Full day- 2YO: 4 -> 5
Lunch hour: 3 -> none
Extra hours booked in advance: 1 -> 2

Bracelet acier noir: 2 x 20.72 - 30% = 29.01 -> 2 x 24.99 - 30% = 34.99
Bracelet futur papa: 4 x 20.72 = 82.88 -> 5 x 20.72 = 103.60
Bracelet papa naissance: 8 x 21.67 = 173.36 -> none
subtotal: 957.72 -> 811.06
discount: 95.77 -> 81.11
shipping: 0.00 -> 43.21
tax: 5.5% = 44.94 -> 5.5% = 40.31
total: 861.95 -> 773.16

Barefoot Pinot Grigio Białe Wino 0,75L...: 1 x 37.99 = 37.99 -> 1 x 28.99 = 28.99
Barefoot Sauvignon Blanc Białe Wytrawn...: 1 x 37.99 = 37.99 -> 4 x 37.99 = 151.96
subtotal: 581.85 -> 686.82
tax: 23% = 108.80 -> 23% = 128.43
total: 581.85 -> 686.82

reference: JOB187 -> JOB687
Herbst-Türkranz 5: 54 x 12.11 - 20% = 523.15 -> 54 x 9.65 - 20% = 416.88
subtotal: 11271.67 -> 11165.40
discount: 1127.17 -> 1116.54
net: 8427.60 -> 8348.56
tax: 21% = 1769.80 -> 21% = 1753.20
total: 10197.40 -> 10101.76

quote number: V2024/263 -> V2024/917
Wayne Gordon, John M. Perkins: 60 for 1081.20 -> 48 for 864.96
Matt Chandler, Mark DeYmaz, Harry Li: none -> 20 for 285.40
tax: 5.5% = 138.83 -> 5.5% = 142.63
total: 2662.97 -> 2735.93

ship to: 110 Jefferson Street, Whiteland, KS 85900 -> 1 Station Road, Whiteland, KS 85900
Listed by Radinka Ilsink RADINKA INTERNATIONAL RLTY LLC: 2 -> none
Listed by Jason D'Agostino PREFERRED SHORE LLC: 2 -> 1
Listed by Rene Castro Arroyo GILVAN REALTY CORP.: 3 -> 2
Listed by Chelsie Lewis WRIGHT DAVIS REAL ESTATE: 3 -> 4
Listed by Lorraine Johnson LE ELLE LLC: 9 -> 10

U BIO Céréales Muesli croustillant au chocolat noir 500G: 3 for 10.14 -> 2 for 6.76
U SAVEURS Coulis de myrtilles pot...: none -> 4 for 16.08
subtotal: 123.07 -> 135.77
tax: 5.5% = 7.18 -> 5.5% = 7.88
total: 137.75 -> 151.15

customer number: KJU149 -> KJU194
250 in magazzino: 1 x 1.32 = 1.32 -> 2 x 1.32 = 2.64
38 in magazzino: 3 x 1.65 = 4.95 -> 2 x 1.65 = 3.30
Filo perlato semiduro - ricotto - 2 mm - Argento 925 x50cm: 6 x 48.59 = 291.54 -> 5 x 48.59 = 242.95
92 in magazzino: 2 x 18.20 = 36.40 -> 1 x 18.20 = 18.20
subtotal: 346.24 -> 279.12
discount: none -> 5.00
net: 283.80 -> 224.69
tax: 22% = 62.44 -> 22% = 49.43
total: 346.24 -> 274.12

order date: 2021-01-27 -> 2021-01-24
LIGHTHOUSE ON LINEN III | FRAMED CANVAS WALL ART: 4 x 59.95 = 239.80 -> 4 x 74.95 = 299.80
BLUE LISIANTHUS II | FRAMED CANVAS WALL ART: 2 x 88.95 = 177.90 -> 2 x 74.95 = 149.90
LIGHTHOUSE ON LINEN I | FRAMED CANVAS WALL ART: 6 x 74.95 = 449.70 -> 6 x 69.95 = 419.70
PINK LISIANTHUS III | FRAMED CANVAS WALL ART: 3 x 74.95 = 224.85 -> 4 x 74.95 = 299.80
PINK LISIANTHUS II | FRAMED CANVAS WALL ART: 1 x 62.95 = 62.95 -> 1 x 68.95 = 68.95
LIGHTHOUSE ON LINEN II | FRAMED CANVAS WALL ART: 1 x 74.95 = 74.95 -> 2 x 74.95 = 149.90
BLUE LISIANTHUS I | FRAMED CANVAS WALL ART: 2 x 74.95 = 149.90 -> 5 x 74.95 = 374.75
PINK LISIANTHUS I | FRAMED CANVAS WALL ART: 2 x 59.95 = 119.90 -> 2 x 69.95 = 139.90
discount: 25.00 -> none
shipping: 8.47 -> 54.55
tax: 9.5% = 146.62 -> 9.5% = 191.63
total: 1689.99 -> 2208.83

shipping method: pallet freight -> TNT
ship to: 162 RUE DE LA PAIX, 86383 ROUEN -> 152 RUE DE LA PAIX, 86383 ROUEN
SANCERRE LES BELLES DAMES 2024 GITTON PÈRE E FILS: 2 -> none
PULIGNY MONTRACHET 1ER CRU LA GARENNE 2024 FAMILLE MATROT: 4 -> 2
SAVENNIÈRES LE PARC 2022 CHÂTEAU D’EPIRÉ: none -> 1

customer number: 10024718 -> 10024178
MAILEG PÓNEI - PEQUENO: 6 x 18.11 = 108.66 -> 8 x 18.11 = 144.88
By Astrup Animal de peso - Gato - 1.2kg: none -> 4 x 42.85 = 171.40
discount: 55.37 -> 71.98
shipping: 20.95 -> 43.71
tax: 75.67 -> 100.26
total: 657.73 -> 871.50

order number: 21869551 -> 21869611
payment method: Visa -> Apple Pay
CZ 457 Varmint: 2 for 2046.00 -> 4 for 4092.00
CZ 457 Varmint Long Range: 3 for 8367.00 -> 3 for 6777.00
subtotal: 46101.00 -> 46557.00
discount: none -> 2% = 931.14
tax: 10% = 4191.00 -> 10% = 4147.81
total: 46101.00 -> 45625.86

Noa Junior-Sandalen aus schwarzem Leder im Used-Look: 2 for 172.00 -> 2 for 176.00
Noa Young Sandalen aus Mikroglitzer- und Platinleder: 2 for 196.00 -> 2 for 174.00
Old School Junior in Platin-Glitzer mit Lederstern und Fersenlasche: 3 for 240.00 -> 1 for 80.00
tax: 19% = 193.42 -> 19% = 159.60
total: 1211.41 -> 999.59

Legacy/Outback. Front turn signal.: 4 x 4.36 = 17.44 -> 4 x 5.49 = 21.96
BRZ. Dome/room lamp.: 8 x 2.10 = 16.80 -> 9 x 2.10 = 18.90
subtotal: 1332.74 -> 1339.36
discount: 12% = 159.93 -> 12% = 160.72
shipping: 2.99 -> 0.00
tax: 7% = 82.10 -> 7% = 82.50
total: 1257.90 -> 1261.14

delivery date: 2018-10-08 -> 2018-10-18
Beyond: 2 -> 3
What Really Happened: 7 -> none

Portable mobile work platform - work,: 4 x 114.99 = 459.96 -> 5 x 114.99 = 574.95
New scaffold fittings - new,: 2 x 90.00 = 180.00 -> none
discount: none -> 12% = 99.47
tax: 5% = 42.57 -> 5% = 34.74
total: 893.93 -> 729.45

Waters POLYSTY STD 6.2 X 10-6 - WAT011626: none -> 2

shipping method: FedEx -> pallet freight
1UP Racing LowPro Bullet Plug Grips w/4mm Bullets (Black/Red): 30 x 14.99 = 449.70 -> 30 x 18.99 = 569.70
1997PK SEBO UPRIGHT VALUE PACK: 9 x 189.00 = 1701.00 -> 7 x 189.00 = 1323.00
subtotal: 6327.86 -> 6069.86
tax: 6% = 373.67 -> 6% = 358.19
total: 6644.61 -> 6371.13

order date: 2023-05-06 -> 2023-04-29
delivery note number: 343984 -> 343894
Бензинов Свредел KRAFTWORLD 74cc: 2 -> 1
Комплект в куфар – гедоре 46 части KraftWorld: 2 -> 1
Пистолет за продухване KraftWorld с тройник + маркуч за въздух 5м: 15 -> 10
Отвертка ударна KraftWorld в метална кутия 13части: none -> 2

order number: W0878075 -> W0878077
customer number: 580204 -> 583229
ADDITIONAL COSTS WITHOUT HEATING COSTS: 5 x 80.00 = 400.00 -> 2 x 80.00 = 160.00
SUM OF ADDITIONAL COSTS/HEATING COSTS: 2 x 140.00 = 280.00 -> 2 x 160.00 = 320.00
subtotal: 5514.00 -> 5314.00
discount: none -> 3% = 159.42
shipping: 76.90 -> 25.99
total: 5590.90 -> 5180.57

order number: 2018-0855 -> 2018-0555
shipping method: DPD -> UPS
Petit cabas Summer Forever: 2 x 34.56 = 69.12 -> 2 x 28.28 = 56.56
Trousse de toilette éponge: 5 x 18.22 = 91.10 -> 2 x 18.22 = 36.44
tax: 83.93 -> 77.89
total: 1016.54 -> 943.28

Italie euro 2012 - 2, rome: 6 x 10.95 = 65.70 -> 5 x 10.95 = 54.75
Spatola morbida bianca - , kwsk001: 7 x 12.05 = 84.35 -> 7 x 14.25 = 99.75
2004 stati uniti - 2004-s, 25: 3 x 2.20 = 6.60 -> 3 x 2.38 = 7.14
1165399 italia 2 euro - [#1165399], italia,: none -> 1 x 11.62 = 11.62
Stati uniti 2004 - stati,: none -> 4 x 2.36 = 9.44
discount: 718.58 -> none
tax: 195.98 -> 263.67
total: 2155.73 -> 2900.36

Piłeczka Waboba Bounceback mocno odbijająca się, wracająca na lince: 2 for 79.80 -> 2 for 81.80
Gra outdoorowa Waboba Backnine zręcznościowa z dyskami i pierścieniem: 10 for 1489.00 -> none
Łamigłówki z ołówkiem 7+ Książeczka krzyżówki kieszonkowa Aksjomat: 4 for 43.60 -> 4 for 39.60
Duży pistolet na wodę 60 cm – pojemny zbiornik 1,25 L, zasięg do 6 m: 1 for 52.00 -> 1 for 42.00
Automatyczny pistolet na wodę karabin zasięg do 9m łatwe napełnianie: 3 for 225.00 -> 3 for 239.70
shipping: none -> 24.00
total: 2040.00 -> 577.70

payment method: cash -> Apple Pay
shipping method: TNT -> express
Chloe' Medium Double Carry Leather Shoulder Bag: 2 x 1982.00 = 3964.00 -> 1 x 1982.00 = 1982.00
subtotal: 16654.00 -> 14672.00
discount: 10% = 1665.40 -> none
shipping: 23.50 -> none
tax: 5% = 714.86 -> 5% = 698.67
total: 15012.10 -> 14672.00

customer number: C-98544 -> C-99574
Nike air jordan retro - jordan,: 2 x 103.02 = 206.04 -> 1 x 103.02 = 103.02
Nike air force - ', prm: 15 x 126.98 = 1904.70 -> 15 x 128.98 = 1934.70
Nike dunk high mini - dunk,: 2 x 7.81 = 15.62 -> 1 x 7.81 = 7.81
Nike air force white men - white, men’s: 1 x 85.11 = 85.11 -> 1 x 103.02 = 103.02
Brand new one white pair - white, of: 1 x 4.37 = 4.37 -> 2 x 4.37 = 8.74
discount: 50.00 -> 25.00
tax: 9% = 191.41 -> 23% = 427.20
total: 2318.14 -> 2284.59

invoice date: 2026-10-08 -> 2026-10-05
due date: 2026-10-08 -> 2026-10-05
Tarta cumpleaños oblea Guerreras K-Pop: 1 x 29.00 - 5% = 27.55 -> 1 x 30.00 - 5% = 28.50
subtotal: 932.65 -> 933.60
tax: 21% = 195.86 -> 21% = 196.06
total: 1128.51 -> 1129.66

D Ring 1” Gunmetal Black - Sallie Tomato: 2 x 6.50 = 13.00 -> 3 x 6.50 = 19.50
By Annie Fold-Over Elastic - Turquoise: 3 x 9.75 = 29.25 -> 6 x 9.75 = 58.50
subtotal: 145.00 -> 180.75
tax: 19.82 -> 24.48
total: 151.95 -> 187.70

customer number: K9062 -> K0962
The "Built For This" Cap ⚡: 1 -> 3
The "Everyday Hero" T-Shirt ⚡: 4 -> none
········
WHAT NEEDS TO BE DONE: Please print, exactly and with nothing else, the lines from the first line of the entries through the line containing "tax: 5.5% = 44.94 -> 5.5% = 40.31".

WORKED SOLUTION:
Full day- 2YO: 4 -> 5
Lunch hour: 3 -> none
Extra hours booked in advance: 1 -> 2

Bracelet acier noir: 2 x 20.72 - 30% = 29.01 -> 2 x 24.99 - 30% = 34.99
Bracelet futur papa: 4 x 20.72 = 82.88 -> 5 x 20.72 = 103.60
Bracelet papa naissance: 8 x 21.67 = 173.36 -> none
subtotal: 957.72 -> 811.06
discount: 95.77 -> 81.11
shipping: 0.00 -> 43.21
tax: 5.5% = 44.94 -> 5.5% = 40.31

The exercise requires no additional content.